*** Data extracts ***

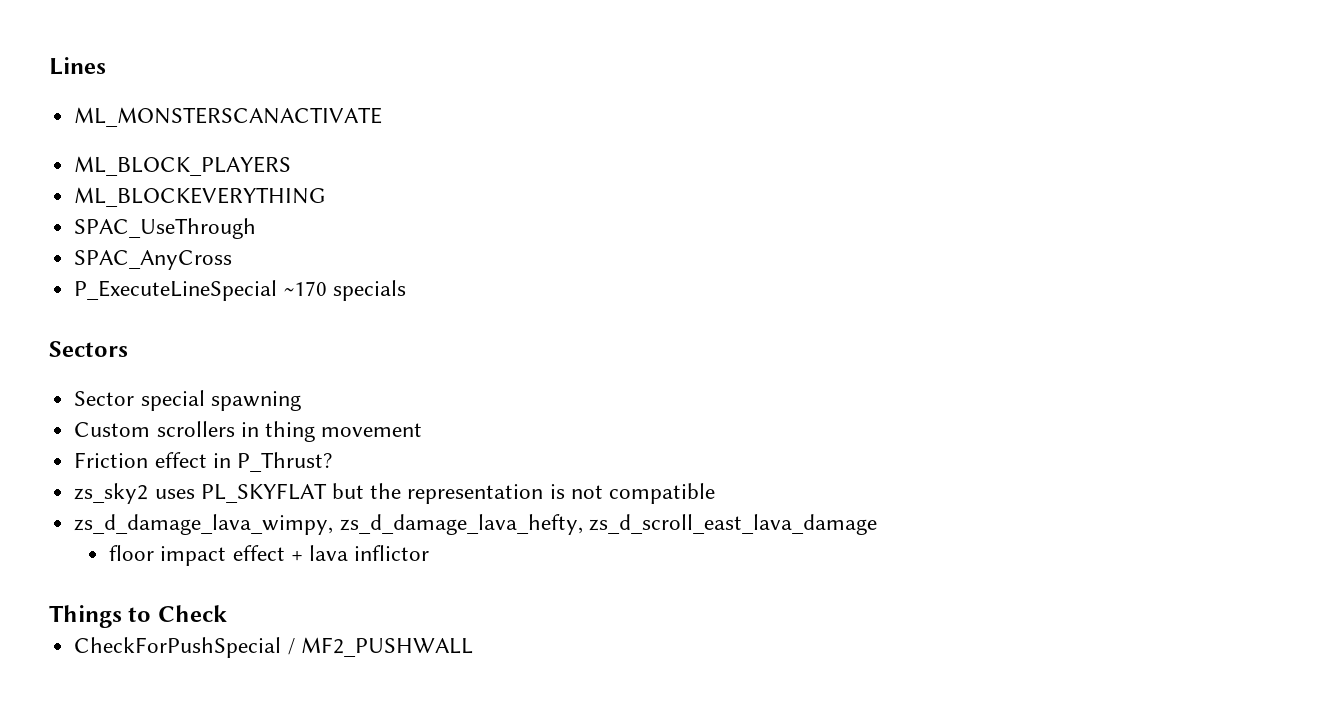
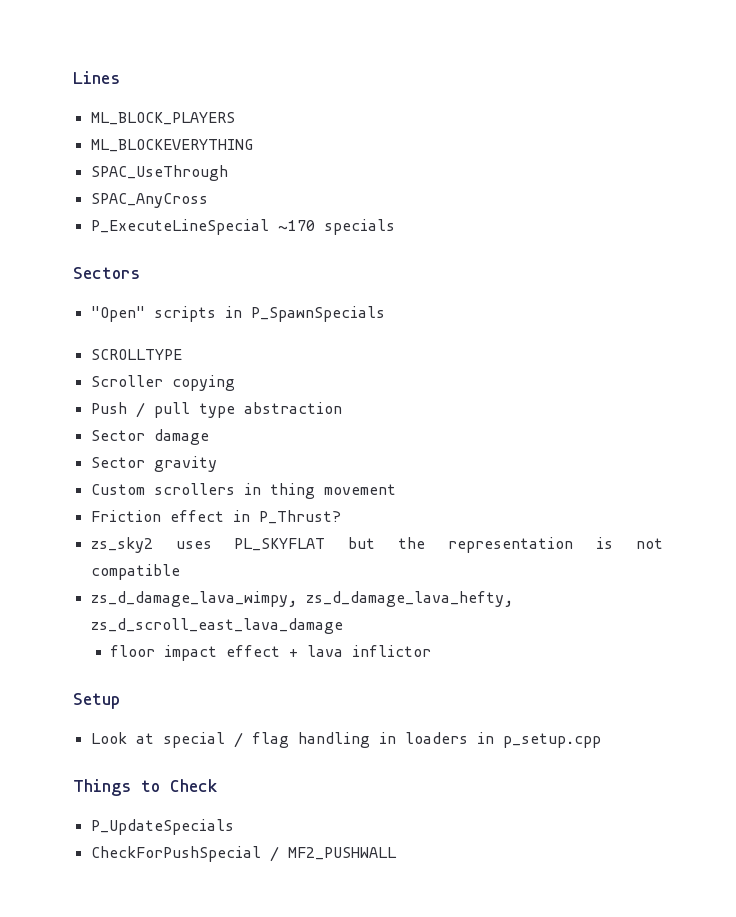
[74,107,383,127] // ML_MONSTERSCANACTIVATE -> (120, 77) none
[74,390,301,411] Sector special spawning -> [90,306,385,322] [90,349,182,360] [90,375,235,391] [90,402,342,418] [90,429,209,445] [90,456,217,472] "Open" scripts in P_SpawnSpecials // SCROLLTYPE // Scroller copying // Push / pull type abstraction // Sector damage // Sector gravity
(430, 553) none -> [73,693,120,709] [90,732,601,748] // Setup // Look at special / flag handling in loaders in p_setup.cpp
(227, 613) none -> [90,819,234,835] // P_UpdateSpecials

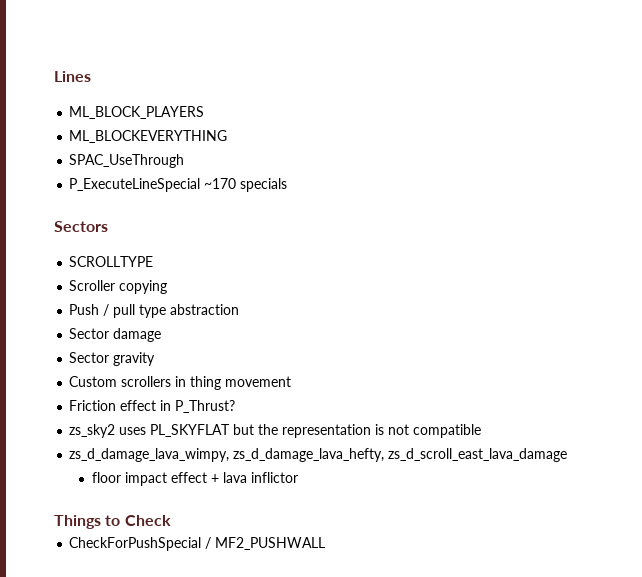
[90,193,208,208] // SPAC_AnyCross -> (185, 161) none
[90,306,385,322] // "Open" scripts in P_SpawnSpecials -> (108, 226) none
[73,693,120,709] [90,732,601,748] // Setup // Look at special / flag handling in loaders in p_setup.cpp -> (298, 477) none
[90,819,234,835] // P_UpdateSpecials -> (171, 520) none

*** End of Data extracts ***

Assigned task: Your answer should consist solely of the lines from the one with "[74,390,301,411] Sector special" through the last line of the entries, restated word for word, with the pictures omitted.

Exercise result:
[74,390,301,411] Sector special spawning -> [90,306,385,322] [90,349,182,360] [90,375,235,391] [90,402,342,418] [90,429,209,445] [90,456,217,472] "Open" scripts in P_SpawnSpecials // SCROLLTYPE // Scroller copying // Push / pull type abstraction // Sector damage // Sector gravity
(430, 553) none -> [73,693,120,709] [90,732,601,748] // Setup // Look at special / flag handling in loaders in p_setup.cpp
(227, 613) none -> [90,819,234,835] // P_UpdateSpecials

[90,193,208,208] // SPAC_AnyCross -> (185, 161) none
[90,306,385,322] // "Open" scripts in P_SpawnSpecials -> (108, 226) none
[73,693,120,709] [90,732,601,748] // Setup // Look at special / flag handling in loaders in p_setup.cpp -> (298, 477) none
[90,819,234,835] // P_UpdateSpecials -> (171, 520) none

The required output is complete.